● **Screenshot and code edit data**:
================

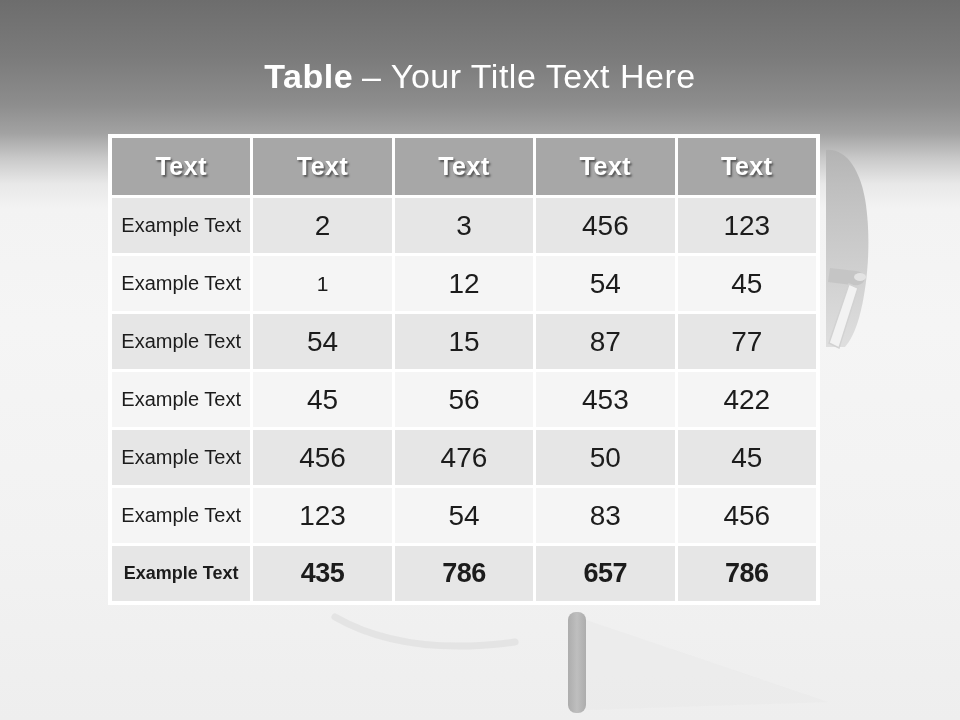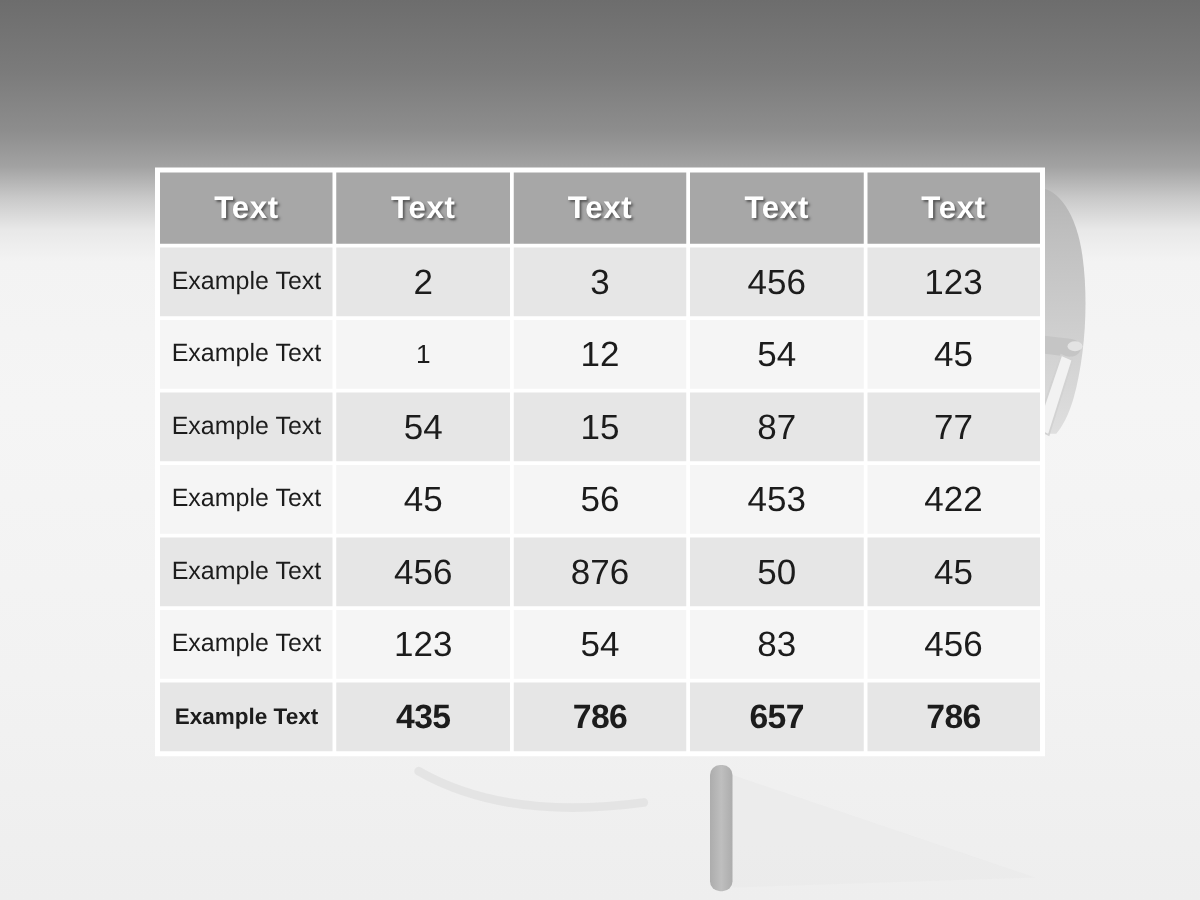--- a/index.html
+++ b/index.html
@@ -97,6 +97,9 @@
     <rect x="568" y="612" width="18" height="101" rx="8" fill="url(#legG)" opacity="0.95"></rect>
   </svg>
 
+  <div class="slide-title">
+    <span class="t-bold">Table</span><span>– Your Title Text Here</span>
+  </div>
 
   <div class="tbl-wrap">
     <table class="data">

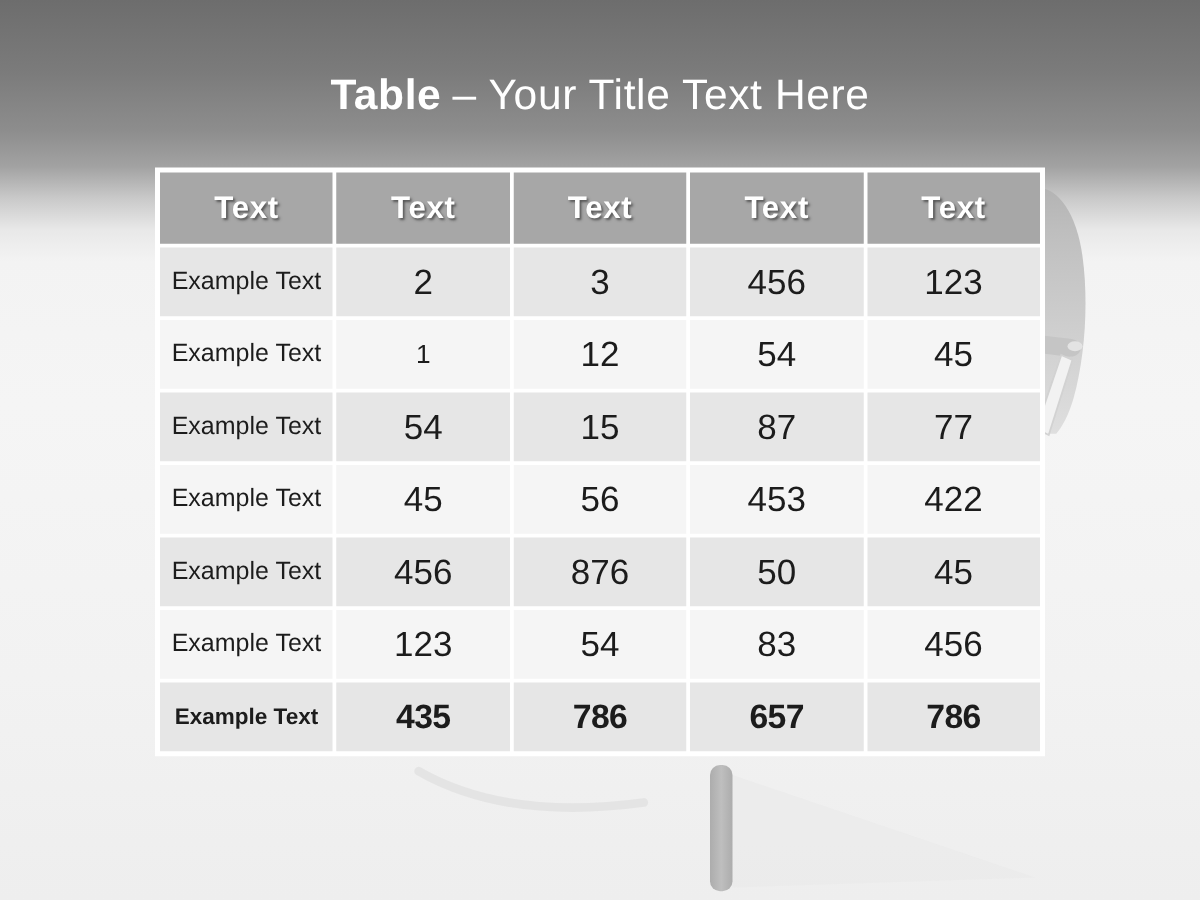--- a/index.html
+++ b/index.html
@@ -27,7 +27,7 @@
   .slide-title .t-bold{font-weight:bold;margin-right:9px;}
   .chair-svg{position:absolute;left:0;top:0;z-index:1;pointer-events:none;}
   .tbl-wrap{
-    position:absolute;left:124px;top:134px;width:712px;z-index:2;
+    position:absolute;left:108px;top:134px;width:712px;z-index:2;
   }
   table.data{
     width:712px;table-layout:fixed;

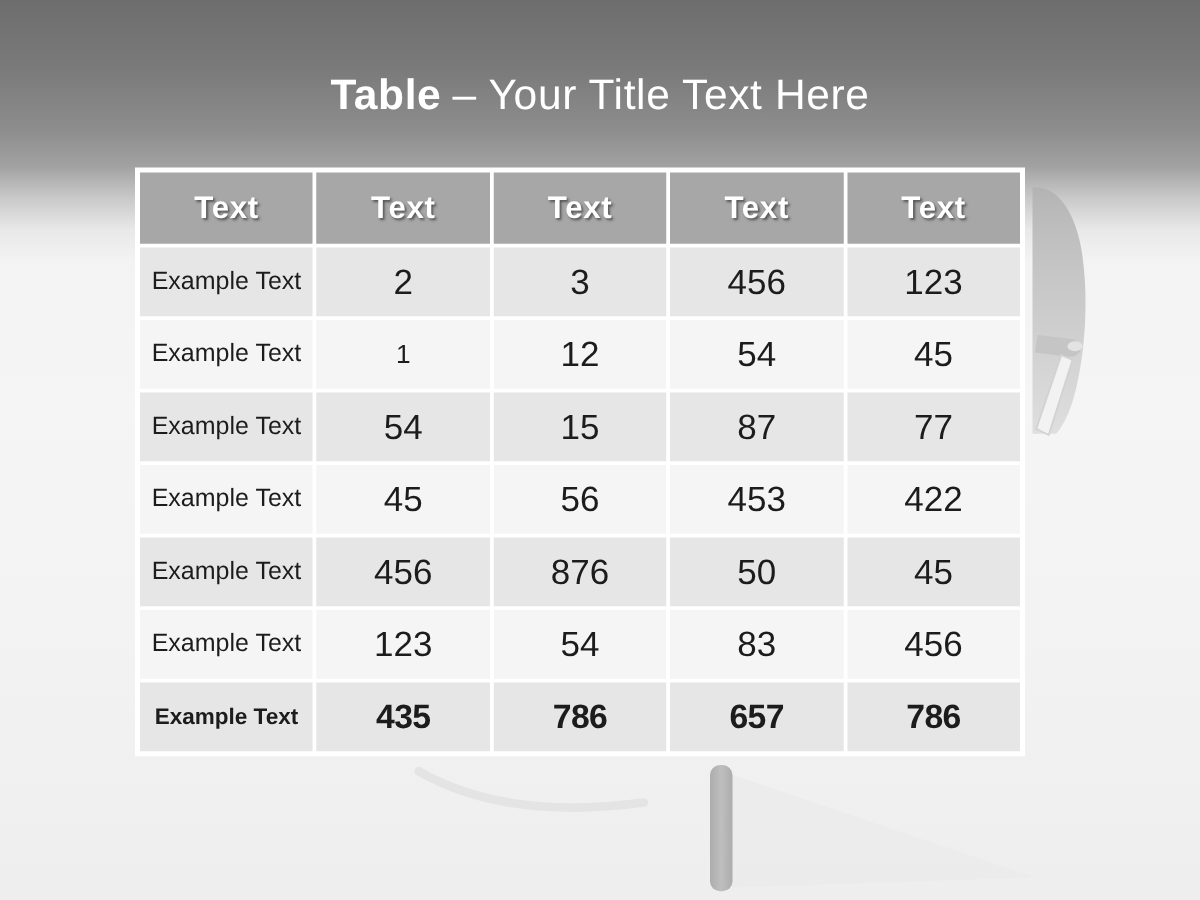--- a/index.html
+++ b/index.html
@@ -144,7 +144,7 @@
           <tr>
             <td class="label">Example Text</td>
             <td class="num">456</td>
-            <td class="num">876</td>
+            <td class="num">476</td>
             <td class="num">50</td>
             <td class="num">45</td>
           </tr>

================

● **What is required**: Look through the lines above and collect those with the word "class".

● **Task answer**:
+  <div class="slide-title">
+    <span class="t-bold">Table</span><span>– Your Title Text Here</span>
   <div class="tbl-wrap">
     <table class="data">
             <td class="label">Example Text</td>
             <td class="num">456</td>
-            <td class="num">876</td>
+            <td class="num">476</td>
             <td class="num">50</td>
             <td class="num">45</td>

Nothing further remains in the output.